The most important issue raised by defendant on appeal is his assertion that the district court erred in failing to allow him to present evidence that Latin Americans, young persons (18 to 21 and 21 to 24), and new residents (those who had not resided in the Southern District of Florida for a year as required by the Jury Selection Plan) were excluded from jury service, thus depriving defendant of due process of law.
These issues have now been passed on by us adversely to defendant's contentions, the most recent decision being United States of America v. Palacio, 5 Cir., 1973, 477 F.2d 560. In that case we held there was no merit to the claim that the jury system in the Southern District of Florida (the same District involved here) is unconstitutional. Palacio cites three other cases of this Circuit which support the constitutionality of the jury system for the Southern District of Florida, namely, United States v. Pentado, 5 Cir., 1972, 463 F.2d 355; United States v. Blair, 5 Cir., 1972, 470 F.2d 331; United States v. Gooding, 5 Cir., 1973, 473 F.2d 425.
In Gooding we held that the Jury Plan of the Southern District of Florida was constitutional and that the district court was not obliged to hold an evidentiary hearing on the issues raised since "it could take judicial notice of the passage of time and the mathematically calculable effect of a given time lag in temporarily excluding certain qualified jurors from the opportunity for jury service." 473 F.2d at 430.1 Nor do we think there is any merit to the assertion that the one-year residence requirement in the Plan and provided for in 28 U.S. C. Sec. 1865, renders the Plan unconstitutional. We do not think it can fairly be asserted that new residents are a distinguishable or cognizable class. It is not necessary that the trial court receive evidence on this issue since only a question of law is involved which we resolve adversely to defendant's contentions.2
We have considered the additional contentions of defendant and find them to be without merit. Thus there is no merit in defendant's contention that the jury could not infer intent to distribute hashish from the fact of possession of 188 pounds thereof, see United States v. Mather, 5 Cir., 1972, 465 F.2d 1035. The district court did not err in denying defendant's motion to suppress fingerprints and palm prints, see United States v. McNeal, 5 Cir., 1972, 463 F.2d 1180. The contention that there was no republication of Schedule I relative to controlled substances, as required by 21 U.S.C. Sec. 812, is refuted by reference to Federal Register, Vol. 37, No. 93, May 12, 1972, pp. 9545-9557, showing republication of the schedules of controlled substances.
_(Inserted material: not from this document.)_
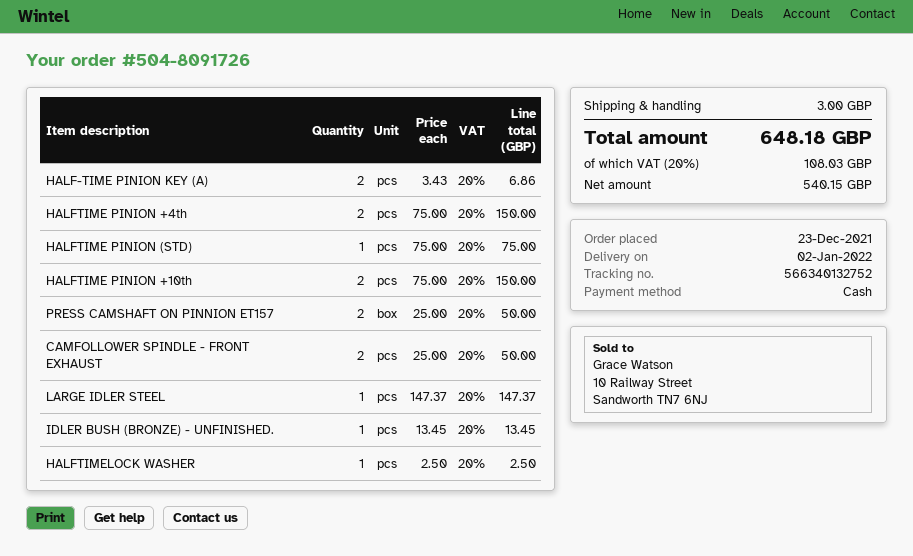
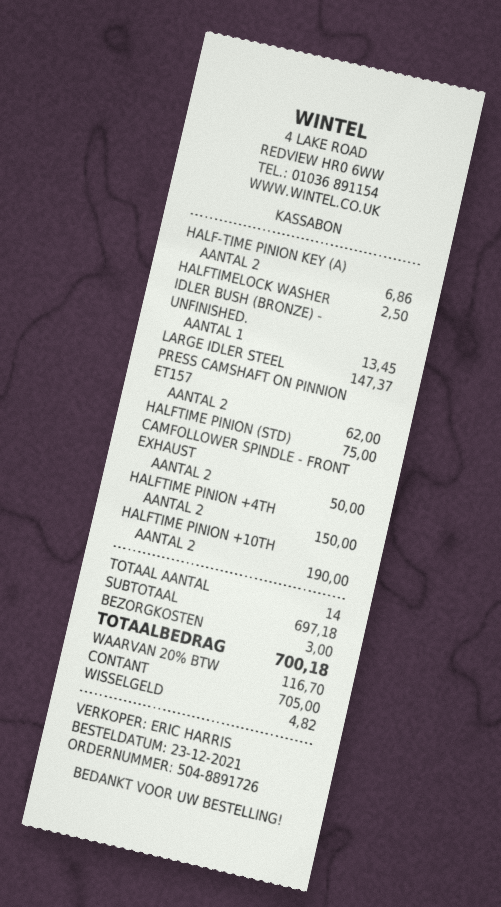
order number: 504-8091726 -> 504-8891726
HALFTIME PINION +10th: 2 for 150.00 -> 2 for 190.00
PRESS CAMSHAFT ON PINNION ET157: 2 for 50.00 -> 2 for 62.00
tax: 20% = 108.03 -> 20% = 116.70
total: 648.18 -> 700.18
The statute under which defendant was convicted, 21 U.S.C. Sec. 841(a)(1), is not unconstitutional, as contended by defendant, see United States v. Nelson, 5 Cir., 1972, 458 F.2d 556; United States v. Lopez, 5 Cir., 1972, 459 F.2d 949; United States v. Lopez, 5 Cir., 1972, 461 F.2d 499; United States v. Lane, 5 Cir., 1972, 461 F.2d 343; United States v. Mather, supra; United States v. Leisner, 5 Cir., 1972, 469 F.2d 336.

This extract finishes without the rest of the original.